This is my last blog post about coffee (I promise). Ever since stumbling upon this Atlantic article about which countries consume the most coffee per capita, I’ve pondered a deeper question—not just who drinks the most coffee, but who’s most addicted to the stuff. You might argue that these questions are one and the same, but when it comes to studying addiction, it actually makes more sense to look at it through the lens of elasticity rather than gross consumption.
You might recall elasticity from an earlier blog post. Generally speaking, elasticity is the economic concept relating sensitivity of consumption to changes in another variable (in my earlier post, that variable was income). When it comes to studying addiction, economists focus on price elasticity—i.e. % change in quantity divided by the % change in price. And it makes sense. If you want to know how addicted people are to something, why not see how badly they need it after you jack up the price? If they don’t react very much, you can surmise that they are more addicted than if they don’t. Focusing on elasticity rather than gross consumption allows for a richer understanding of addiction. That’s why economists regularly employ this type of analysis when it comes to designing public policy around cigarette taxes.

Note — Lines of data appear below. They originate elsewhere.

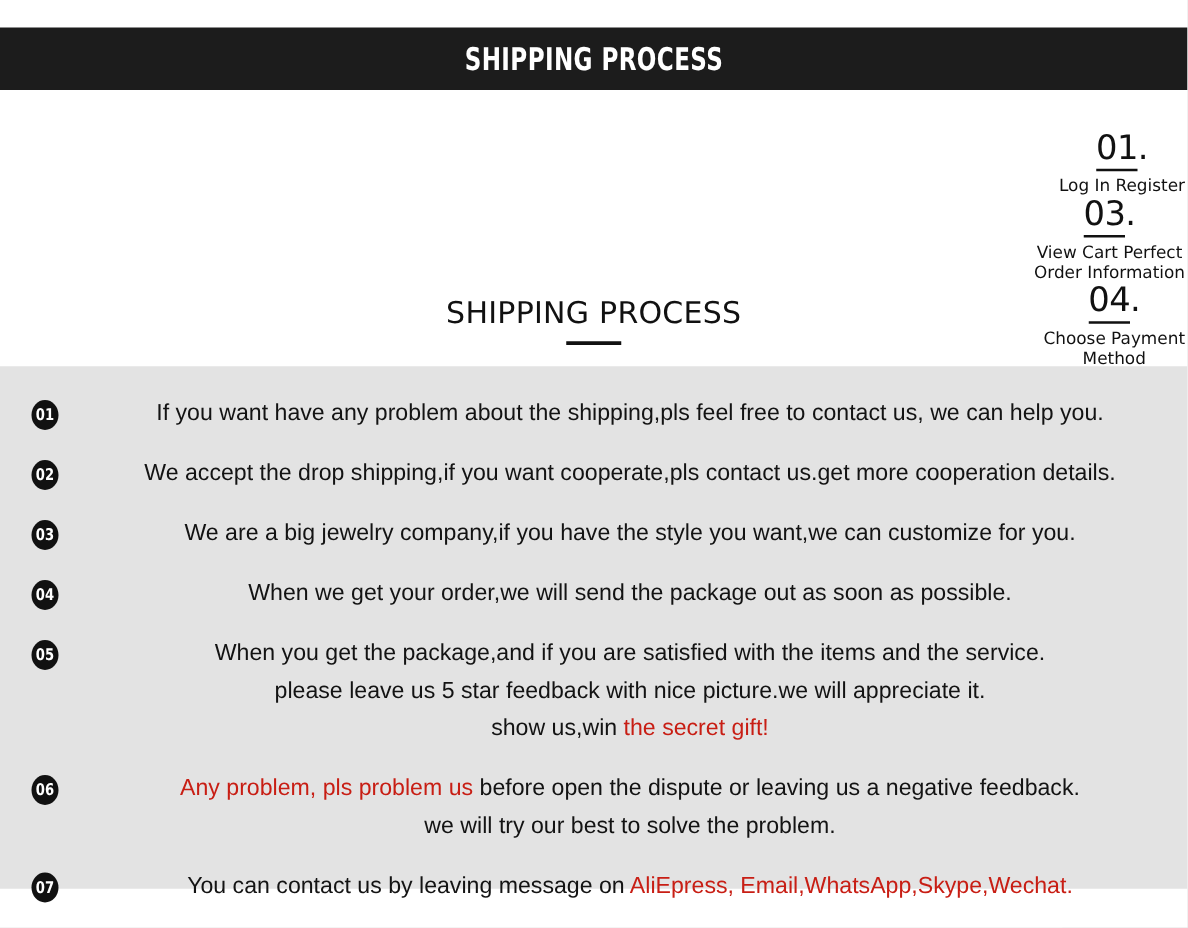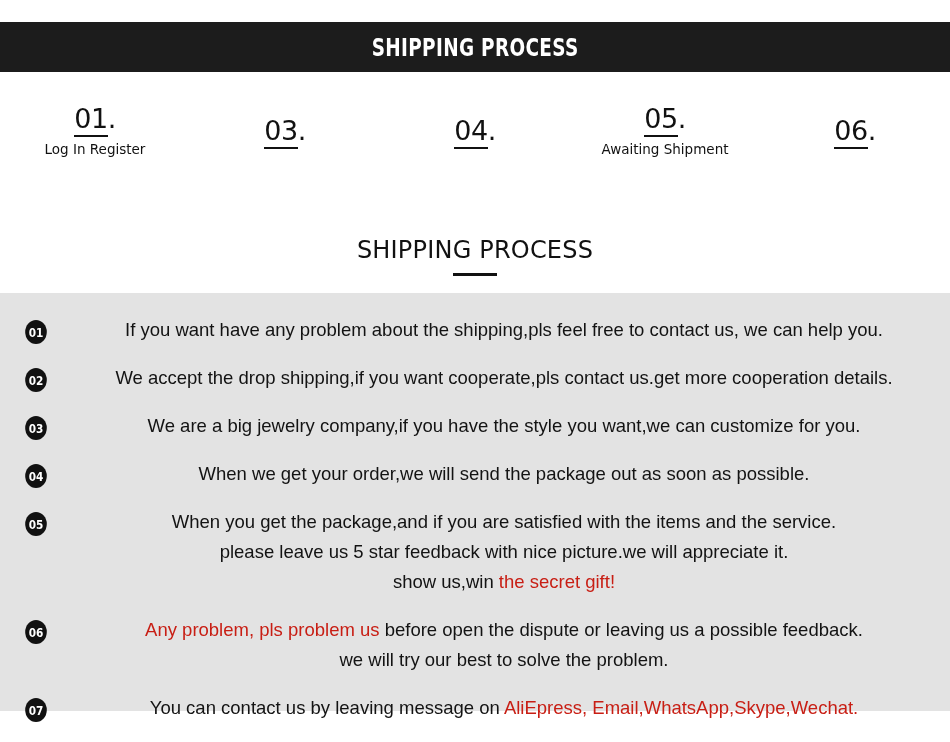--- a/index.html
+++ b/index.html
@@ -43,21 +43,22 @@
     white-space: nowrap;
   }
 
   
   .steps {
     position: absolute;
     left: 0;
     top: 104px;
     width: 950px;
     display: flex;
-    align-items: center;
+    align-items: flex-end;
+    flex-direction: column;
   }
   .step {
     flex: 1 1 0;
     text-align: center;
     padding: 0 2px;
   }
   .step-num {
     display: inline-block;
     font-family: "DejaVu Sans", sans-serif;
     font-size: 27px;
@@ -151,22 +152,24 @@
 <body>
 
 <div class="page">
 
   <div class="banner">
     <div class="banner-title">SHIPPING PROCESS</div>
   </div>
 
   <div class="steps" id="steps-row">
       <div class="step"><div class="step-num"><span class="digits">01</span><span>.</span></div><div class="step-label">Log In Register</div></div>
-      <div class="step"><div class="step-num"><span class="digits">03</span><span>.</span></div></div>
-      <div class="step"><div class="step-num"><span class="digits">04</span><span>.</span></div></div>
+      <div class="step"><div class="step-num"><span class="digits">03</span><span>.</span></div><div class="step-label">View Cart Perfect
+Order Information</div></div>
+      <div class="step"><div class="step-num"><span class="digits">04</span><span>.</span></div><div class="step-label">Choose Payment
+Method</div></div>
       <div class="step"><div class="step-num"><span class="digits">05</span><span>.</span></div><div class="step-label">Awaiting Shipment</div></div>
       <div class="step"><div class="step-num"><span class="digits">06</span><span>.</span></div></div>
     </div>
 
   <div class="section-head">
     <div class="section-head-title">SHIPPING PROCESS</div>
     <div class="section-head-rule"></div>
   </div>
 
   <div class="notes" id="notes-panel">
@@ -187,21 +190,21 @@
         <div class="note-line"><span>When we get your order,we will send the package out as soon as possible.</span></div>
       </div>
       <div class="note">
         <div class="badge">05</div>
         <div class="note-line"><span>When you get the package,and if you are satisfied with the items and the service.</span></div>
         <div class="note-line"><span>please leave us 5 star feedback with nice picture.we will appreciate it.</span></div>
         <div class="note-line"><span>show us,win </span><span class="red">the secret gift!</span></div>
       </div>
       <div class="note">
         <div class="badge">06</div>
-        <div class="note-line"><span class="red">Any problem, pls problem us</span><span> before open the dispute or leaving us a possible feedback.</span></div>
+        <div class="note-line"><span class="red">Any problem, pls problem us</span><span> before open the dispute or leaving us a negative feedback.</span></div>
         <div class="note-line"><span>we will try our best to solve the problem.</span></div>
       </div>
       <div class="note">
         <div class="badge">07</div>
         <div class="note-line"><span>You can contact us by leaving message on </span><span class="red">AliEpress, Email,WhatsApp,Skype,Wechat.</span></div>
       </div>
     </div>
 
 </div>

I would never want to tax coffee, but I am interested in applying the same approach to calculate the price elasticity of coffee across different countries. While price elasticity is not a super complicated idea to grasp, in practice it is actually quite difficult to calculate. In the rest of this blog post, I’ll discuss these challenges in detail.
Gettin’ Da Data
The first problem for any data analysis is locating suitable data; in this case, the most important data is information for the two variables that make up the definition of elasticity: price and quantity. Thanks to the International Coffee Organization (ICO), finding data about retail coffee prices was surprisingly easy for 26 different countries reaching (in some cases) back to 1990.
Although price data was remarkably easy to find, there were still a few wrinkles to deal with. First, for a few countries (e.g. the U.S.), there was missing data in some years. To remedy this, I used the handy R package imputeTS
, to generate reasonable values for the gaps in the affected time series.
The other wrinkle related to inflation. I searched around ICO’s website to see if their prices were nominal or whether they controlled for the effects of inflation. Since I couldn’t find any mention of inflation, I assumed the prices were nominal. Thus, I had to make a quick stop at the World Bank to grab inflation data so that I could deflate nominal prices to real prices.
While I was at the Bank, I also grabbed data on population and real GDP. The former is needed to get variables on a per capita basis (where appropriate), while the latter is needed as a control in our final model. Why? If you want to see how people react to changes in the price of coffee, it is important to hold constant any changes in their income. We’ve already seen how positively associated coffee consumption is with income, so this is definitely a variable you want to control for.
Getting price data might have been pretty easy, but quantity data posed more of a challenge. In fact, I wasn’t able to find any publicly available data about country-level coffee consumption. What I did find, however, was data about coffee production, imports and exports (thanks to the UN’s Food and Agriculture Organization). So, using a basic accounting logic (i.e. production – exports + imports), I was able to back into a net quantity of coffee left in a country in a given year.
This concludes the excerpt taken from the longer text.